Bir şeylerin değişmiş olduğu kesin görünüyor, ama değişen şey aslında nedir? Değişen şey aşkın kendisi midir, aşka yüklenen anlam mıdır, yoksa insanların gönülden anladığı kavram mı değişikliğe uğramıştır?

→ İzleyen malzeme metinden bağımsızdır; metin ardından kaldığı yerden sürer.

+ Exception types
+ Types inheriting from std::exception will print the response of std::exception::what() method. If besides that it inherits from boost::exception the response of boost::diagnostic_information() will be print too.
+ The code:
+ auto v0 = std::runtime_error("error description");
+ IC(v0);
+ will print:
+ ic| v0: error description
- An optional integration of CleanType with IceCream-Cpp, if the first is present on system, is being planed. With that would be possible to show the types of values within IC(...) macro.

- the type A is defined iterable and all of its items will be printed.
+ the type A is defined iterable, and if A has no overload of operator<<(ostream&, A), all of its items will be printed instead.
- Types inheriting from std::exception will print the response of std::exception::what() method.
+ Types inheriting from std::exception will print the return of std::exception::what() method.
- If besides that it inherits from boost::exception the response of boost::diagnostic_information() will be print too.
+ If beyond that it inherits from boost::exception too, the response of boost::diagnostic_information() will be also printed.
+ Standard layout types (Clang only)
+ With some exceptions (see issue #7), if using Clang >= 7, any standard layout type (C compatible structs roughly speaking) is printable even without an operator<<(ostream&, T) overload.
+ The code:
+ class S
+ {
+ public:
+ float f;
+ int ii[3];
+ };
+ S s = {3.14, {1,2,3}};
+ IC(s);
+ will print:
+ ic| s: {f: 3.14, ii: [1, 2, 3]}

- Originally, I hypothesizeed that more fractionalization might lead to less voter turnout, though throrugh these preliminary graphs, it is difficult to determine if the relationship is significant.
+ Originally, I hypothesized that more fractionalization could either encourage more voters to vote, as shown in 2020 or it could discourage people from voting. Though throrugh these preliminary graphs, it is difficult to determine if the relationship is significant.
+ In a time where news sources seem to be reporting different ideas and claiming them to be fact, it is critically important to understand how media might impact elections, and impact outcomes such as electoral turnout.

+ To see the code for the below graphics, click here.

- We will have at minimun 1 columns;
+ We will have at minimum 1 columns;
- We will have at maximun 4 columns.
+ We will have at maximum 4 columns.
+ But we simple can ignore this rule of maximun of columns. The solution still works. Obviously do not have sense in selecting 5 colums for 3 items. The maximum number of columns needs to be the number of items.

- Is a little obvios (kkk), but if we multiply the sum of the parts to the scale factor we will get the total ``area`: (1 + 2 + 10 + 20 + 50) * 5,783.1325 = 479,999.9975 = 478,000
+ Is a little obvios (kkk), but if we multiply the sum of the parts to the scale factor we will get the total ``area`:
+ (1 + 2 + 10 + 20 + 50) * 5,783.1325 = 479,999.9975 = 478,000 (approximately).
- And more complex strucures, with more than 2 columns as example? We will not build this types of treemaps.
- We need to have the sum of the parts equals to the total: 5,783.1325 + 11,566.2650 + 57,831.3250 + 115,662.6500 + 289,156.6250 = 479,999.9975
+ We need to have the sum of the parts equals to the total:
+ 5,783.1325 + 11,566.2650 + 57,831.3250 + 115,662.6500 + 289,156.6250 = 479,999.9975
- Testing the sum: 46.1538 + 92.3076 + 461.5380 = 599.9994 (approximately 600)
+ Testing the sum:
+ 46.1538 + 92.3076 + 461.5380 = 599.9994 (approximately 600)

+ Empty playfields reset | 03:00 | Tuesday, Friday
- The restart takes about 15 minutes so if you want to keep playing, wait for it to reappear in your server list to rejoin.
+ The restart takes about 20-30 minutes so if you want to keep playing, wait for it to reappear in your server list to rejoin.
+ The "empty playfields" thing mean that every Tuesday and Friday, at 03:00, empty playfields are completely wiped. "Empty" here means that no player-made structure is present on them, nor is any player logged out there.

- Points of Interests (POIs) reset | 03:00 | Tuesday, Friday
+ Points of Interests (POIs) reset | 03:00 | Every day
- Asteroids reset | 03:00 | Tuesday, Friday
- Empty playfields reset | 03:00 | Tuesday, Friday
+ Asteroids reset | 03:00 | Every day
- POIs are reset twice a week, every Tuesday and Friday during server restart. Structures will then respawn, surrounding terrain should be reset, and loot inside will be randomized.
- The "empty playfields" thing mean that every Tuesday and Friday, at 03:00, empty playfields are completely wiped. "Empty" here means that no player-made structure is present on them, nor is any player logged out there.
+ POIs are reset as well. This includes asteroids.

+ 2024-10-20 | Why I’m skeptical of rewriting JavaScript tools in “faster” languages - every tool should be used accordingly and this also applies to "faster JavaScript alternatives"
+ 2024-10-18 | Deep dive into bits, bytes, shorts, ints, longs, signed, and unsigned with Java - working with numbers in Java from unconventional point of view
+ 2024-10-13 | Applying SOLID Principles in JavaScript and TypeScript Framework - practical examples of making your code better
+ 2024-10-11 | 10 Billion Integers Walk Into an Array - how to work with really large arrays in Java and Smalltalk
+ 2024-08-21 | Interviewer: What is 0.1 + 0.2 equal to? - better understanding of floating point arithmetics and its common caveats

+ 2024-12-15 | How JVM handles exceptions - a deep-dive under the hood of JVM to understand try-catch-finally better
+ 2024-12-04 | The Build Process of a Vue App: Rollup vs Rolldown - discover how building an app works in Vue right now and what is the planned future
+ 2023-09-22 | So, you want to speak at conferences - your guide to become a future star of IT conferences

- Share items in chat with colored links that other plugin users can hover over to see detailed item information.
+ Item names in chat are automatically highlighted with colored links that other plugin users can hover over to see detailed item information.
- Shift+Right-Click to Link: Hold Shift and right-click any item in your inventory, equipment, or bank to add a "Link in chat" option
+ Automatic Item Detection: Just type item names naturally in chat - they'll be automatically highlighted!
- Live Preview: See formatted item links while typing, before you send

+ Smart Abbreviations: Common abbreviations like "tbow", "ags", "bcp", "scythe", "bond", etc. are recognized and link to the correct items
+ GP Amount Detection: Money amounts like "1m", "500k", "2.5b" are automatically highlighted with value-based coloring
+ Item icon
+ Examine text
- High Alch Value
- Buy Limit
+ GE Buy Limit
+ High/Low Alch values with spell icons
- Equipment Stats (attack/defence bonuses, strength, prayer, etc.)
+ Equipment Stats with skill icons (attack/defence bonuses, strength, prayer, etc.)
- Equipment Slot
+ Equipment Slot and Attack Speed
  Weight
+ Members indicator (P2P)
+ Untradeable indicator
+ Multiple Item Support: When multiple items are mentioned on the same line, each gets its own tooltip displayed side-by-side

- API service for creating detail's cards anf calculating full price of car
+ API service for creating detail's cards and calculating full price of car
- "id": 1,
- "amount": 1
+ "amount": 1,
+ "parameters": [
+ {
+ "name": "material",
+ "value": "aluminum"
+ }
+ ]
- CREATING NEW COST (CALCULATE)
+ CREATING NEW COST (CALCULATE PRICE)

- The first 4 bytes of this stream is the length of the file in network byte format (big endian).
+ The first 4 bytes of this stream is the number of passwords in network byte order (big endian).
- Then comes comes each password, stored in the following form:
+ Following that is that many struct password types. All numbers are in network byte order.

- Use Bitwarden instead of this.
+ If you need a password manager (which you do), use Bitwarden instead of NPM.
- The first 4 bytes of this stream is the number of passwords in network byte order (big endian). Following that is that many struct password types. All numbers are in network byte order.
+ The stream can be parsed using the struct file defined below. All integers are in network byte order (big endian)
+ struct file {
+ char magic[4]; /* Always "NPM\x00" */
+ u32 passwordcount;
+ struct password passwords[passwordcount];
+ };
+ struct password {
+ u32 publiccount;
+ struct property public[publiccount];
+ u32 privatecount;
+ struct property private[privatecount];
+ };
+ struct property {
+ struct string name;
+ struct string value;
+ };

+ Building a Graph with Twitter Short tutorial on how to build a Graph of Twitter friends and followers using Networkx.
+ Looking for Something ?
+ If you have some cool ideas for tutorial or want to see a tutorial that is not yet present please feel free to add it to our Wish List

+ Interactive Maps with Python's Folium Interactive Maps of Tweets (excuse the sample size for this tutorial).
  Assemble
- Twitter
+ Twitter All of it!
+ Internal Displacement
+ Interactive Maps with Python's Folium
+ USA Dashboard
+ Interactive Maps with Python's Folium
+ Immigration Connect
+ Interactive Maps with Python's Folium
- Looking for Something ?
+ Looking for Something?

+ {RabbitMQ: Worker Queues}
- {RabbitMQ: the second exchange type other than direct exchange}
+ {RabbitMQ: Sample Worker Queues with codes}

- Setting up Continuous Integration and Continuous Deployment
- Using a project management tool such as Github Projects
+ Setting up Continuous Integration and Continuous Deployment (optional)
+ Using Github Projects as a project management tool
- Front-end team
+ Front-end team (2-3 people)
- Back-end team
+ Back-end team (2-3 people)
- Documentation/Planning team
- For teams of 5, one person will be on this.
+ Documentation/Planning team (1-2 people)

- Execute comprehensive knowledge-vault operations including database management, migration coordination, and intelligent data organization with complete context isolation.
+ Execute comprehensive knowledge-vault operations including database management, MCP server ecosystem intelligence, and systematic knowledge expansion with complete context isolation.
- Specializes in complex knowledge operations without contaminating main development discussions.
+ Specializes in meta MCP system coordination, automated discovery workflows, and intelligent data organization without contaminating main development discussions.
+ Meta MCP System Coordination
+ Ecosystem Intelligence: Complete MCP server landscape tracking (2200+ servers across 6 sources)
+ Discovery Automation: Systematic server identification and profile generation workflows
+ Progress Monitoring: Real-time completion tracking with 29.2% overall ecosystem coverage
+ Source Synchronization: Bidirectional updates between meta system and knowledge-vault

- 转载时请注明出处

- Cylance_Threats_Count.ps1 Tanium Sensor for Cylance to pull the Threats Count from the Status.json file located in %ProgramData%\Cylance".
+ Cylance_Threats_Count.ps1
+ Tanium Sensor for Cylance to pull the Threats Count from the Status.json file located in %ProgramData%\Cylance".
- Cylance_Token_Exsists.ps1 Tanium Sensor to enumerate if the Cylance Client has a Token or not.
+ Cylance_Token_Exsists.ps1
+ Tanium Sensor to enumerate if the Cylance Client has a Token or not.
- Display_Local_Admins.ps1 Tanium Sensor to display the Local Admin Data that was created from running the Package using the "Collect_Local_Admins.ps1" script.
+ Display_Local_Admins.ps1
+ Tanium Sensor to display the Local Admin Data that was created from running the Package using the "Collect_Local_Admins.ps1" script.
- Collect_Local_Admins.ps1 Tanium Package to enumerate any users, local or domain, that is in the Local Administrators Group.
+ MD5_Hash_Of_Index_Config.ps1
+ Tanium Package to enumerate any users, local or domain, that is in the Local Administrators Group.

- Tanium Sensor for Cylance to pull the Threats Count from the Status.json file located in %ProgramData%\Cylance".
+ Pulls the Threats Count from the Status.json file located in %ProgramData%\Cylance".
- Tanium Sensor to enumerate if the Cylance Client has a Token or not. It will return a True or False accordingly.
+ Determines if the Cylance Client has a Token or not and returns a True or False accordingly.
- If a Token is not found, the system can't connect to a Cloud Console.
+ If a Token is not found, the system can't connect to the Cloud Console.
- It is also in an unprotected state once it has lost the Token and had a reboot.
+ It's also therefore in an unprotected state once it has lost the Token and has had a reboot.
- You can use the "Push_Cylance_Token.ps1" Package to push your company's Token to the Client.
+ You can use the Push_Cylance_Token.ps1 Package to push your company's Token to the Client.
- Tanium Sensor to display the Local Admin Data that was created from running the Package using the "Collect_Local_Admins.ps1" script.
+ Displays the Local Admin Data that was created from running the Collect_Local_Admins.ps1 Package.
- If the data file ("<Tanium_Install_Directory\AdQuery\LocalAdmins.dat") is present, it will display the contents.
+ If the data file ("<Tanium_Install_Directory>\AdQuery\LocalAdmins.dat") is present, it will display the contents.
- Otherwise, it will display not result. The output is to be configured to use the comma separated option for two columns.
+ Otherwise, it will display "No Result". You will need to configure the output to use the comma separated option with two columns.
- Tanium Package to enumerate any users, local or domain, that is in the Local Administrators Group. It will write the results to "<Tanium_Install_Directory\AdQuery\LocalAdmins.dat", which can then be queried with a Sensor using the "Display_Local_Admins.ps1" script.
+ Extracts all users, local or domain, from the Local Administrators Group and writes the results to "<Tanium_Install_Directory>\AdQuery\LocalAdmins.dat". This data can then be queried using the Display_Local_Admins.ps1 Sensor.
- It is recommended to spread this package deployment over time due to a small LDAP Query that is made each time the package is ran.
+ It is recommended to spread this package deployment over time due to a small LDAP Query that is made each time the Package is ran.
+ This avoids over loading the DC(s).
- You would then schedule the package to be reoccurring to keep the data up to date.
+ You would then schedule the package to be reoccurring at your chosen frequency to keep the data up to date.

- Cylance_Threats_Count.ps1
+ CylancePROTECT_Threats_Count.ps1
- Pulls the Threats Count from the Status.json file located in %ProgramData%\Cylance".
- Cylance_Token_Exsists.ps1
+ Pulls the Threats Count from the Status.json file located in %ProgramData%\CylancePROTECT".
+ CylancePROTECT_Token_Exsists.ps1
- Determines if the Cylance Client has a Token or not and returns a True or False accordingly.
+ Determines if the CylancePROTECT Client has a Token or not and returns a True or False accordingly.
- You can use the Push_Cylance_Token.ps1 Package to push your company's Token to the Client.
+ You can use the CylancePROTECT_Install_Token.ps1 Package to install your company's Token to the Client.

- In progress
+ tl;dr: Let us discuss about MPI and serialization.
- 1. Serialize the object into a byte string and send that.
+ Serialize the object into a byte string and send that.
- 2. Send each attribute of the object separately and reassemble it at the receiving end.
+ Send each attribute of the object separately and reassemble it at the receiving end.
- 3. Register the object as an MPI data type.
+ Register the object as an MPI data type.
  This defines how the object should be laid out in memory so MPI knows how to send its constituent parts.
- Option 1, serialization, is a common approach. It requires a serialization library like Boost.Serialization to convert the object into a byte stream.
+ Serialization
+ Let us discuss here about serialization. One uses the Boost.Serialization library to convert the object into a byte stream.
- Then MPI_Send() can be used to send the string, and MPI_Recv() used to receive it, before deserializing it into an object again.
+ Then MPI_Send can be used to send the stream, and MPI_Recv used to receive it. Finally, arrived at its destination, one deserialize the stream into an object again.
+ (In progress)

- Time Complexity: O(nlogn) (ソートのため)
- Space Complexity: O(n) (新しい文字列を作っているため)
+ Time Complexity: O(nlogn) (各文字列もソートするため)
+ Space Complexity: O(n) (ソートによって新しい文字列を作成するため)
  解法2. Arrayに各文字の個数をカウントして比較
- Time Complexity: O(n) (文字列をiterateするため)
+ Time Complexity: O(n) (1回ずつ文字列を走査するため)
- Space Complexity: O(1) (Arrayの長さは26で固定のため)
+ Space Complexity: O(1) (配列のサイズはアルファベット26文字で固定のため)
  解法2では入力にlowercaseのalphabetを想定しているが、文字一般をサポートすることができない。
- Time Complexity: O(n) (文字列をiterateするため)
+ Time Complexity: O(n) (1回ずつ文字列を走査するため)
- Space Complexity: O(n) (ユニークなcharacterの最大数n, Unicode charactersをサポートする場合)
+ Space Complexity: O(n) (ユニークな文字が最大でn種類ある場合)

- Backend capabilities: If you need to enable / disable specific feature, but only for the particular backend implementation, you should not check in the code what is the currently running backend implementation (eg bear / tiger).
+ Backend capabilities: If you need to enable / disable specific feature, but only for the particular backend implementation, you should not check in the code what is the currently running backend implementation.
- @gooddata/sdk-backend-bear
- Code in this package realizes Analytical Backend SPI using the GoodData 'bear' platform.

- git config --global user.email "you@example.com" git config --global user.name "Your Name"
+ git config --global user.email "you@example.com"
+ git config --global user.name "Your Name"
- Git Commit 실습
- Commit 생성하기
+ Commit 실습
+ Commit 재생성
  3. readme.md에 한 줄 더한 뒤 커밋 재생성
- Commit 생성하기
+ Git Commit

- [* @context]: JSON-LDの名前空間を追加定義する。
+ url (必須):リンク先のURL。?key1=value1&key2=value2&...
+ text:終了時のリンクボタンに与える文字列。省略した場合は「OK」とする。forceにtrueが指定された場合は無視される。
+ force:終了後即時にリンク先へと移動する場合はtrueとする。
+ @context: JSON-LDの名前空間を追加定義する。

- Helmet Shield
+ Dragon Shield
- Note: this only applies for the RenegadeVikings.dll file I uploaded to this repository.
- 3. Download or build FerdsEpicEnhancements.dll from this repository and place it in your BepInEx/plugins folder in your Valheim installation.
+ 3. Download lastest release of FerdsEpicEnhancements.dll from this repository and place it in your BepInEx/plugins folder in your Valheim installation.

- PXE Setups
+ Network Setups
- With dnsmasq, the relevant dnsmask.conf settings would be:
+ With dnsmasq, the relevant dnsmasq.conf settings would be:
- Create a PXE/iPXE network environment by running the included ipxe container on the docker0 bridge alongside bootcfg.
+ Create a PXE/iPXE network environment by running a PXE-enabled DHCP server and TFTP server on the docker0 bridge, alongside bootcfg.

Gönlüne söz dinletebileceğini söyleyen birinin bir bildiği olduğunu kabul ederek onun bildiği şeyin ne olduğunu anlamaya çalışırsak, belki bir izah kapısına yol bulabiliriz. Yaklaşık otuz yıl öncesinde: “Artık sevmeyeceğim” diye feryat eden melankolik sesin bize yardımı dokunacağını sanmıyorum. Çünkü o feryat, zahiren öyle söylemekle birlikte gönlüne ferman dinletmeyi başaramayan bir melankoliği ifade ediyordu. Şimdiyse, böyle konuşanlar, düpedüz ne söylüyorlarsa onu söylüyorlar. Günümüzde: “Artık sevmeyeceğim” diyen birisi, bu suretle kararını ve iradesini beyan etmektedir. Sevmemeye (veya sevmek istiyorsa sevmeye) karar verdiğini bildirmektedir. Böylece, gönlü, onun iradesine boyun eğmektedir. Veya kişi, gönlüne boyun eğdirebilmektedir. Öte yandan insanın davranışlarının, tümüyle onun “bilinci” marifetiyle yönlendirilebilir bir nitelik kazanmıştır, diyebiliriz. Diyebiliriz… Ama acaba insanın fırsatı, insanın ontik yapısı bu iddiayı doğrular mı?